Kafka destination improved with template support in syslog-ng

The C implementation of the Kafka destination in syslog-ng has been improved in version 3.30. Support for templates in topic names was added as a result of a Google Summer of Code (GSoC) project. The advantage of the new template support feature is that you no longer have to use a static topic name. For example, you can include the name of your host or the application sending the log in the topic name.

From this blog you can learn about a minimal Kafka setup, configuring syslog-ng and testing syslog-ng with Kafka.

Before you begin

Template support in the C implementation of the Kafka destination first appeared in syslog-ng version 3.30. This version is not yet available in Linux most distributions, and even where it is available, Kafka support is not enabled. You can either compile syslog-ng 3.30 or later yourself, or use 3rd party package repositories to install it. You can learn more about them at https://www.syslog-ng.com/3rd-party-binaries In most cases, Kafka support is not part of the base syslog-ng package, but available as a sub package. For example, in (open)SUSE and Fedora/RHEL packages it is available in the syslog-ng-kafka package.

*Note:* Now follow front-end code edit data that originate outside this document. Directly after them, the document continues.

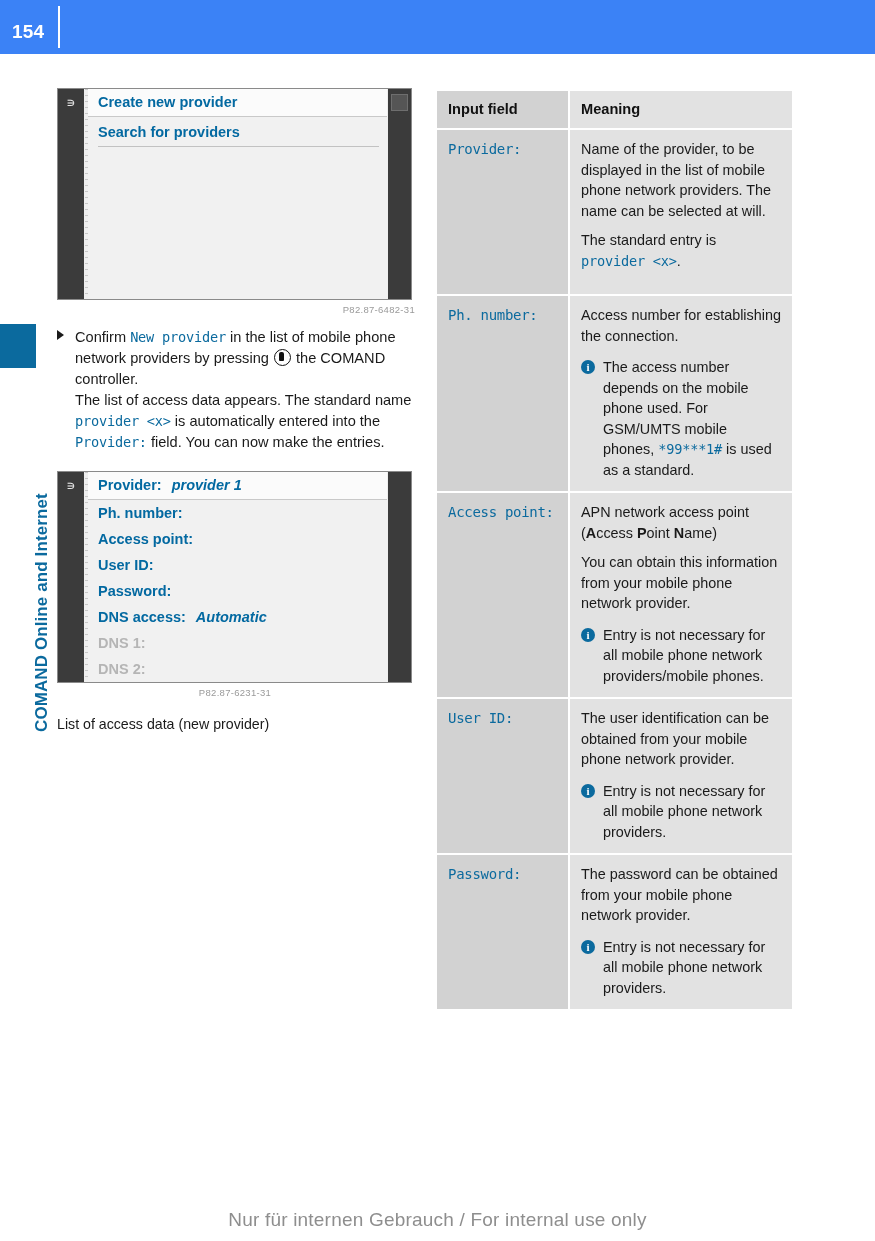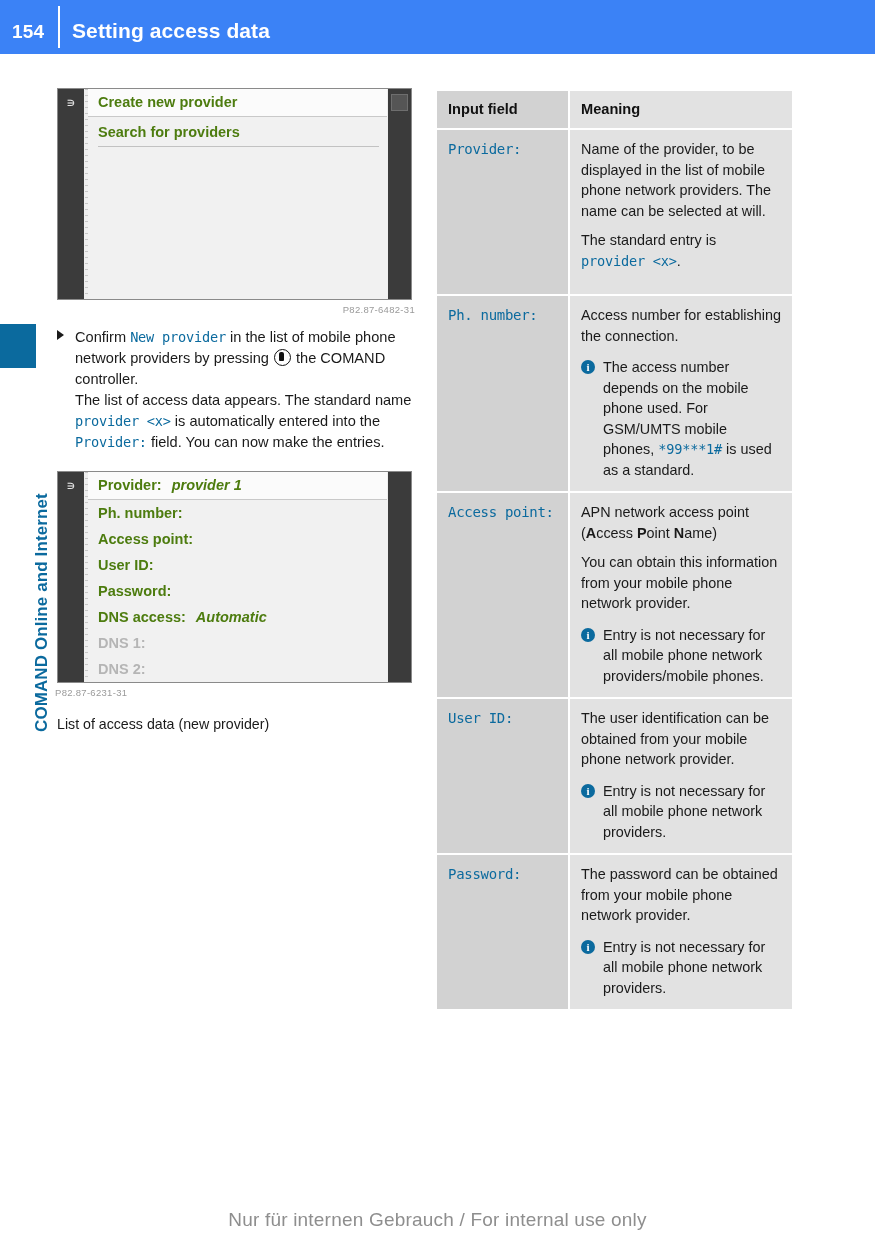--- a/index.html
+++ b/index.html
@@ -339,7 +339,6 @@
 <div class="header-bar">
   <div class="header-page-no">154</div>
   <div class="header-rule"></div>
-  <div class="header-title">Setting access data</div>
 </div>
 
 <div class="side-tab-block"></div>

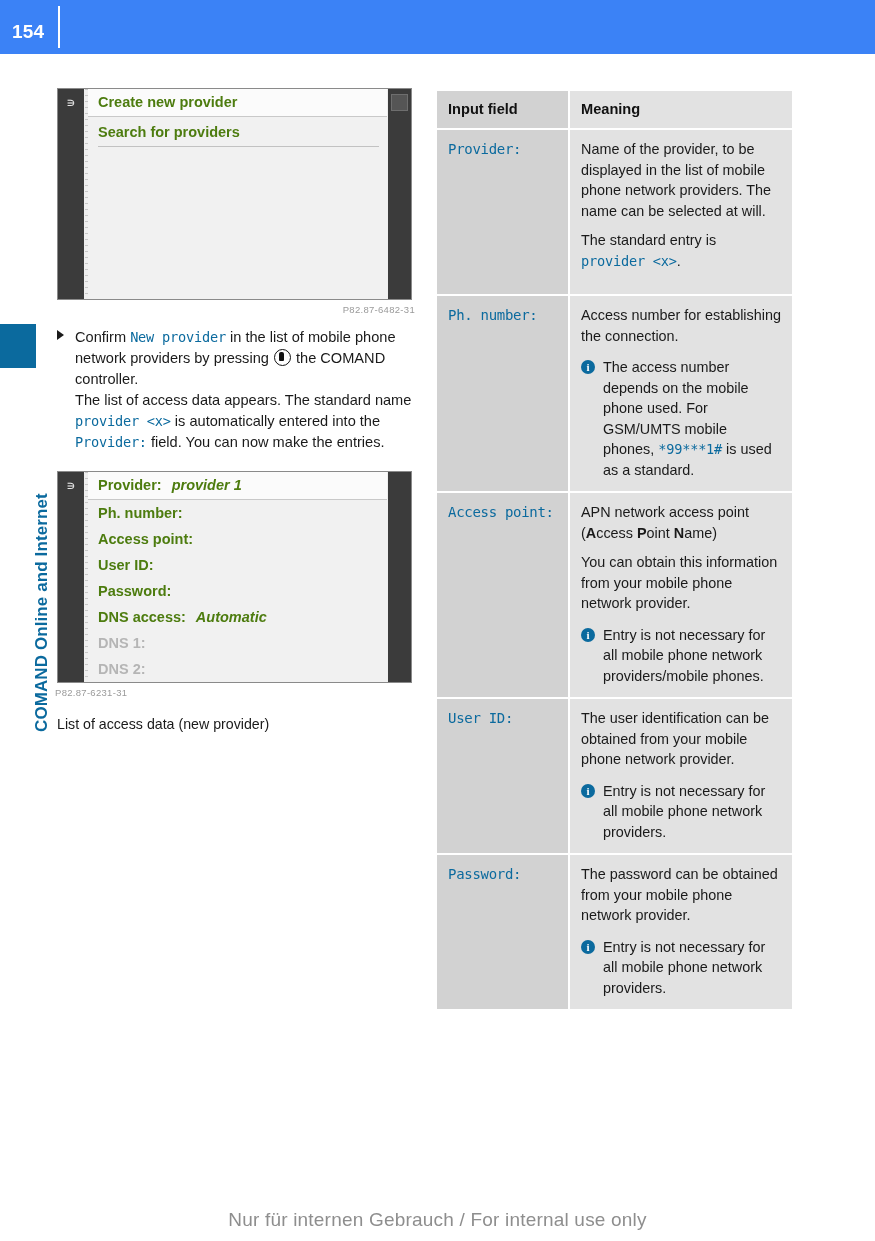--- a/index.html
+++ b/index.html
@@ -176,7 +176,7 @@
     line-height: 24px;
     font-size: 14.5px;
     font-weight: bold;
-    color: #4d7c0f;
+    color: #0369a1;
     white-space: nowrap;
   }
   .sf-row.dim { color: #b5b5b5; }

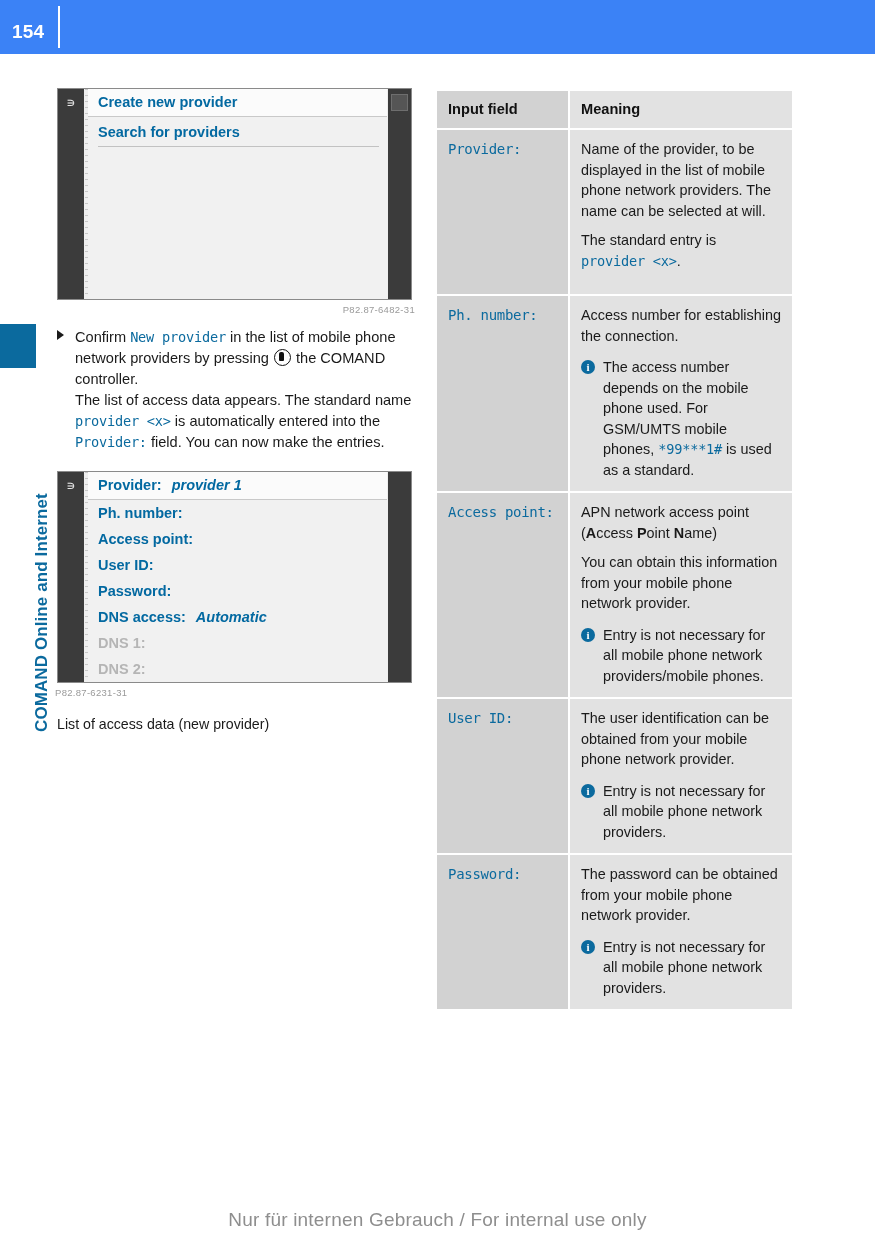--- a/index.html
+++ b/index.html
@@ -402,7 +402,7 @@
     </div>
     <div class="sf-rightrail"></div>
   </div>
-  <div class="fig-id" style="position:relative; text-align:left; margin-top:4px;">P82.87-6231-31</div>
+  <div class="fig-id" style="position:relative; text-align:center; margin-top:4px;">P82.87-6231-31</div>
 
   <div class="fig-caption" style="margin-top:16px;">List of access data (new provider)</div>
 </div>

Kafka might be available for your Linux distribution of choice, but for simplicity’s sake, I use the binary distribution from the Kafka website. At the time of writing, the latest available version is kafka_2.13-2.6.0.tgz and it should work equally well on any Linux host with a recent enough (that is, 1.8+) Java. If you use a local Kafka installation, you might need to modify some of the example command lines.

Downloading and starting Kafka

A proper Kafka installation is outside of the scope of my blog. Here we follow relevant parts of the Kafka Quickstart documentation. We download the archive containing Kafka, extract it, and start its components. You will need network access and four terminal windows.

First, download the latest Kafka release and extract it. The exact version might be already different:

wget https://downloads.apache.org/kafka/2.6.0/kafka_2.13-2.6.0.tgz
tar xvf kafka_2.13-2.6.0.tgz

At the end, you will see a new directory: kafka_2.13-2.6.0

From now on, you will need the 3 extra terminal windows, as first we start two separate daemons in the foreground to see their messages, and two more windows are required to send messages to Kafka and to receive them.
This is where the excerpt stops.